● **To do**:
Only the text of the records belongs in the answer; the pictures must be dropped.
━━━━━━━━
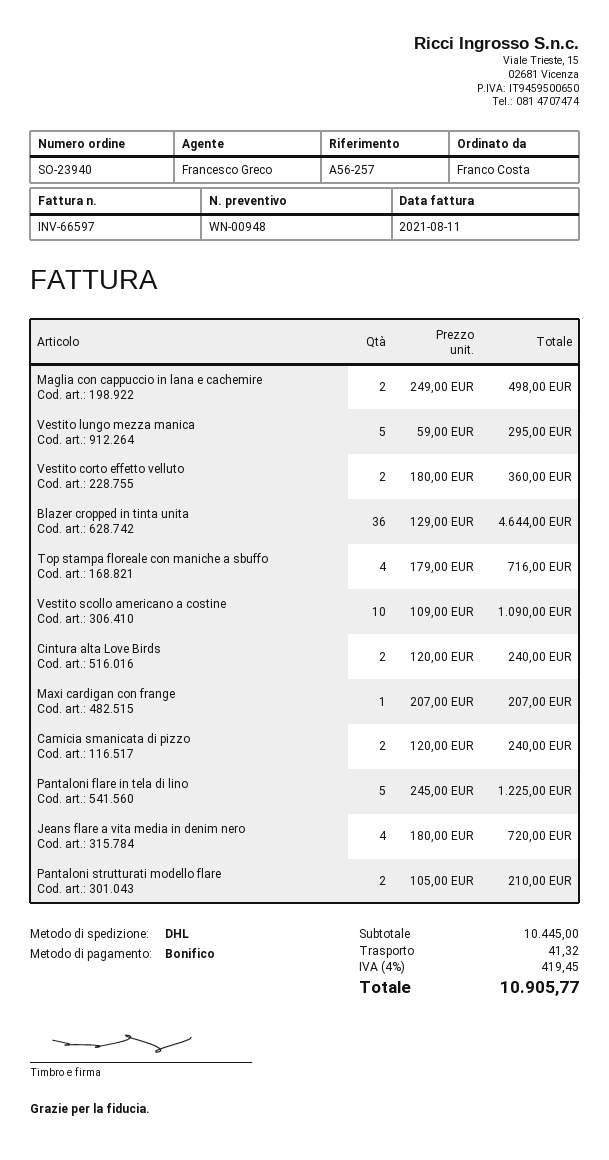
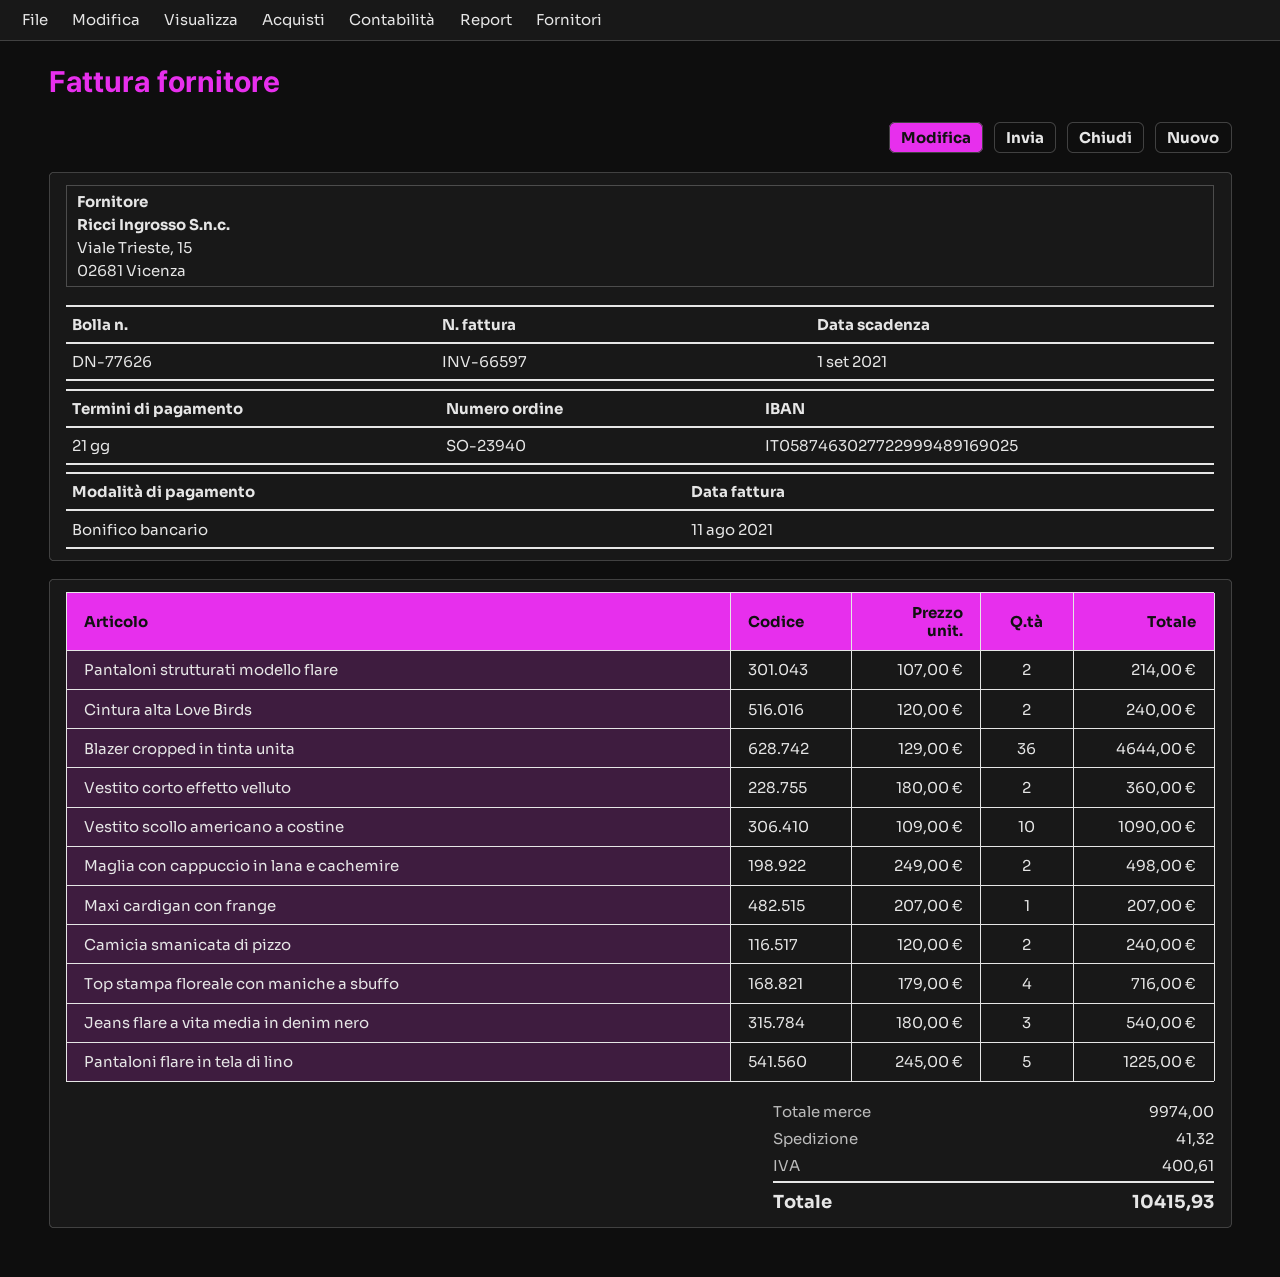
Vestito lungo mezza manica: 5 x 59.00 = 295.00 -> none
Jeans flare a vita media in denim nero: 4 x 180.00 = 720.00 -> 3 x 180.00 = 540.00
Pantaloni strutturati modello flare: 2 x 105.00 = 210.00 -> 2 x 107.00 = 214.00
subtotal: 10445.00 -> 9974.00
tax: 419.45 -> 400.61
total: 10905.77 -> 10415.93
━━━━━━━━
● **Task solution**:
Vestito lungo mezza manica: 5 x 59.00 = 295.00 -> none
Jeans flare a vita media in denim nero: 4 x 180.00 = 720.00 -> 3 x 180.00 = 540.00
Pantaloni strutturati modello flare: 2 x 105.00 = 210.00 -> 2 x 107.00 = 214.00
subtotal: 10445.00 -> 9974.00
tax: 419.45 -> 400.61
total: 10905.77 -> 10415.93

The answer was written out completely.